Sums of elements in semirings

module ring-theory.sums-semirings where

Imports

open import elementary-number-theory.addition-natural-numbers
open import elementary-number-theory.natural-numbers

open import foundation.coproduct-types
open import foundation.functions
open import foundation.homotopies
open import foundation.identity-types
open import foundation.unit-type
open import foundation.universe-levels

open import linear-algebra.vectors
open import linear-algebra.vectors-on-semirings

open import ring-theory.semirings

open import univalent-combinatorics.coproduct-types
open import univalent-combinatorics.standard-finite-types

Idea

The sum operation extends the binary addition operation on a semiring R to any family of elements of R indexed by a standard finite type.

Definition

sum-Semiring :
  {l : Level} (R : Semiring l) (n : ℕ) →
  (functional-vec-Semiring R n) → type-Semiring R
sum-Semiring R zero-ℕ f = zero-Semiring R
sum-Semiring R (succ-ℕ n) f =
  add-Semiring R
    ( sum-Semiring R n (f ∘ inl-Fin n))
    ( f (inr star))

Properties

Sums of one and two elements

module _
  {l : Level} (R : Semiring l)
  where

  sum-one-element-Semiring :
    (f : functional-vec-Semiring R 1) →
    sum-Semiring R 1 f ＝ head-functional-vec 0 f
  sum-one-element-Semiring f =
    left-unit-law-add-Semiring R (f (inr star))

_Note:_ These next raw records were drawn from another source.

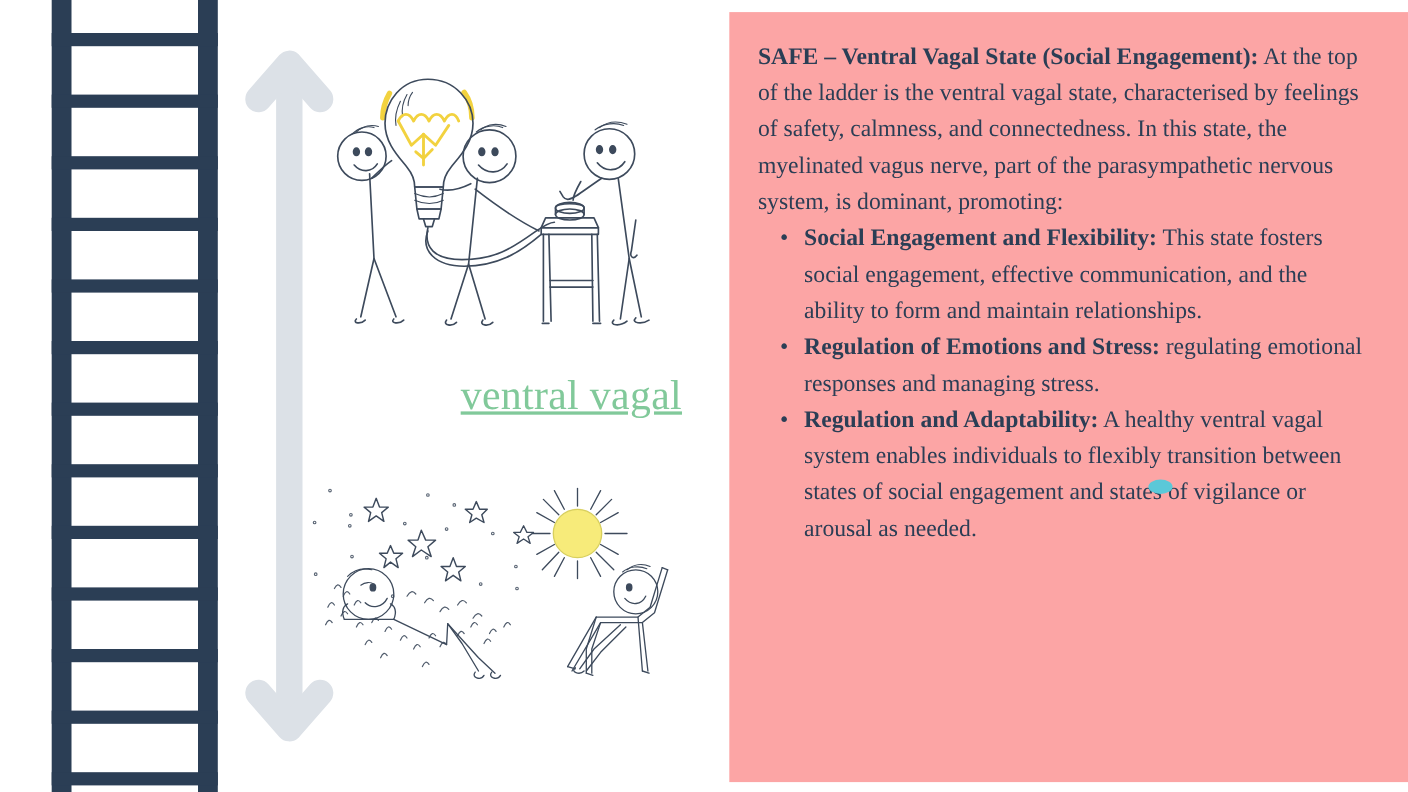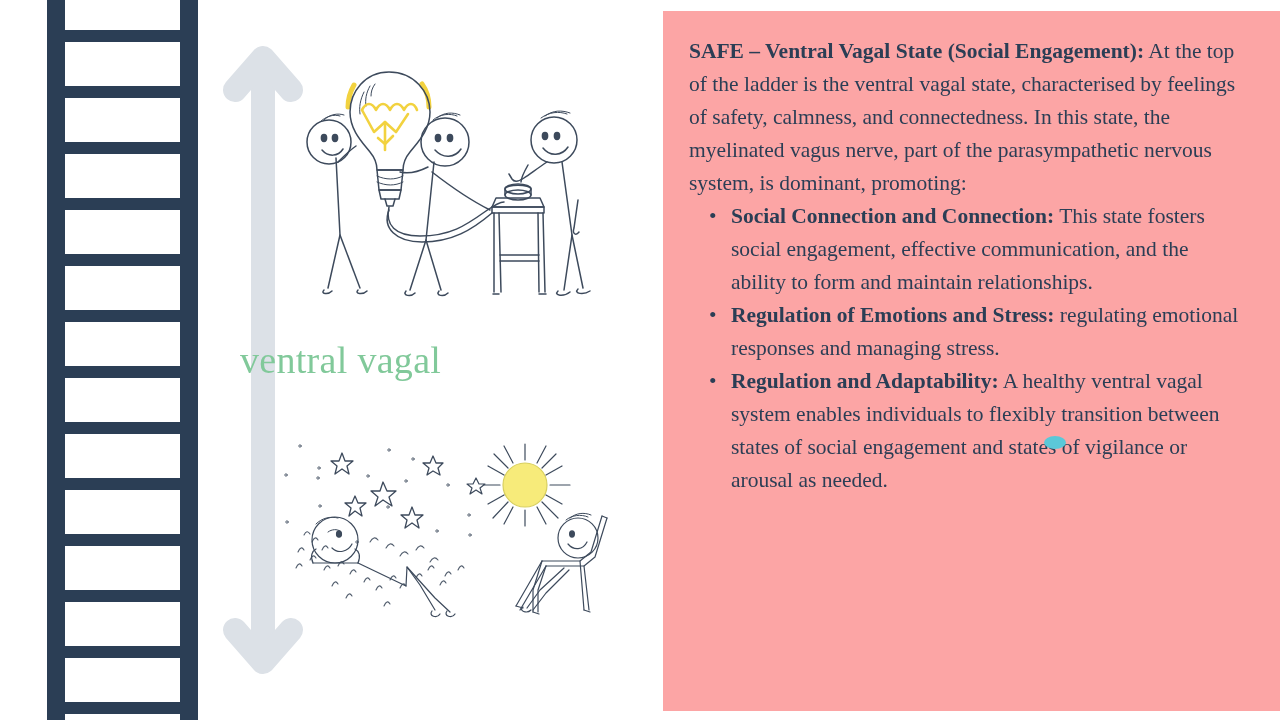--- a/index.html
+++ b/index.html
@@ -380,7 +380,7 @@
       <ul>
         <li>
           <span class="bullet-dot">•</span>
-          <b>Social Connection and Connection:</b><span>  This state fosters social engagement, effective communication, and the ability to form and maintain relationships.</span>
+          <b>Social Engagement and Flexibility:</b><span>  This state fosters social engagement, effective communication, and the ability to form and maintain relationships.</span>
         </li>
         <li>
           <span class="bullet-dot">•</span>

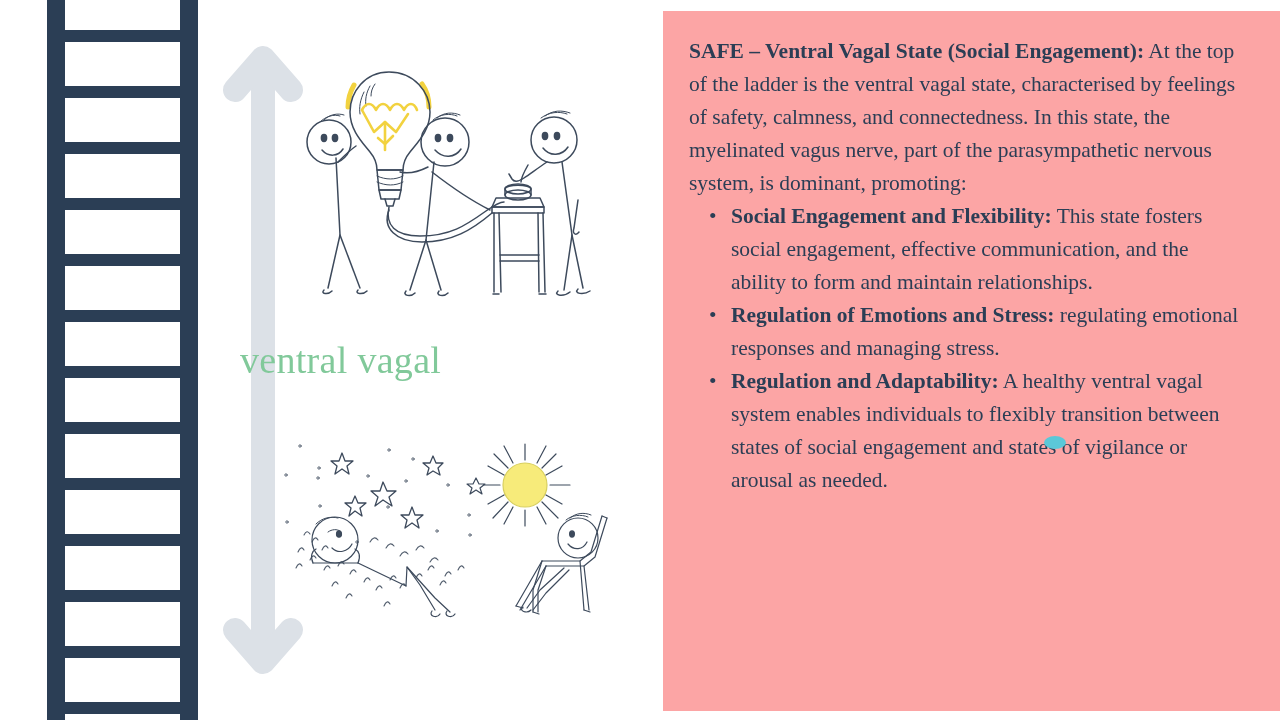--- a/index.html
+++ b/index.html
@@ -59,12 +59,13 @@
     left: 240px;
     top: 336px;
     width: 380px;
-    text-align: left;
+    text-align: right;
     font-family: "Liberation Serif", serif;
     font-size: 38px;
     line-height: 48px;
     color: #81c99a;
     letter-spacing: 0.3px;
+    text-decoration: underline;
   }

  sum-two-elements-Semiring :
    (f : functional-vec-Semiring R 2) →
    sum-Semiring R 2 f ＝ add-Semiring R (f (zero-Fin 1)) (f (one-Fin 1))
  sum-two-elements-Semiring f =
    ( associative-add-Semiring R
      (zero-Semiring R) (f (zero-Fin 1)) (f (one-Fin 1))) ∙
    ( left-unit-law-add-Semiring R
      ( add-Semiring R (f (zero-Fin 1)) (f (one-Fin 1))))

Sums are homotopy invariant

module _
  {l : Level} (R : Semiring l)
  where

  htpy-sum-Semiring :
    (n : ℕ) {f g : functional-vec-Semiring R n} →
    (f ~ g) → sum-Semiring R n f ＝ sum-Semiring R n g
  htpy-sum-Semiring zero-ℕ H = refl
  htpy-sum-Semiring (succ-ℕ n) H =
    ap-add-Semiring R
      ( htpy-sum-Semiring n (H ·r inl-Fin n))
      ( H (inr star))

Sums are equal to the zero-th term plus the rest

module _
  {l : Level} (R : Semiring l)
  where

  cons-sum-Semiring :
    (n : ℕ) (f : functional-vec-Semiring R (succ-ℕ n)) →
    {x : type-Semiring R} → head-functional-vec n f ＝ x →
    sum-Semiring R (succ-ℕ n) f ＝
    add-Semiring R (sum-Semiring R n (f ∘ inl-Fin n)) x
  cons-sum-Semiring n f refl = refl

  snoc-sum-Semiring :
    (n : ℕ) (f : functional-vec-Semiring R (succ-ℕ n)) →
    {x : type-Semiring R} → f (zero-Fin n) ＝ x →
    sum-Semiring R (succ-ℕ n) f ＝
    add-Semiring R
      ( x)
      ( sum-Semiring R n (f ∘ inr-Fin n))
  snoc-sum-Semiring zero-ℕ f refl =
    ( sum-one-element-Semiring R f) ∙
    ( inv (right-unit-law-add-Semiring R (f (zero-Fin 0))))
  snoc-sum-Semiring (succ-ℕ n) f refl =
    ( ap
      ( add-Semiring' R (head-functional-vec (succ-ℕ n) f))
      ( snoc-sum-Semiring n (f ∘ inl-Fin (succ-ℕ n)) refl)) ∙
    ( associative-add-Semiring R
      ( f (zero-Fin (succ-ℕ n)))
      ( sum-Semiring R n (f ∘ (inr-Fin (succ-ℕ n) ∘ inl-Fin n)))
      ( head-functional-vec (succ-ℕ n) f))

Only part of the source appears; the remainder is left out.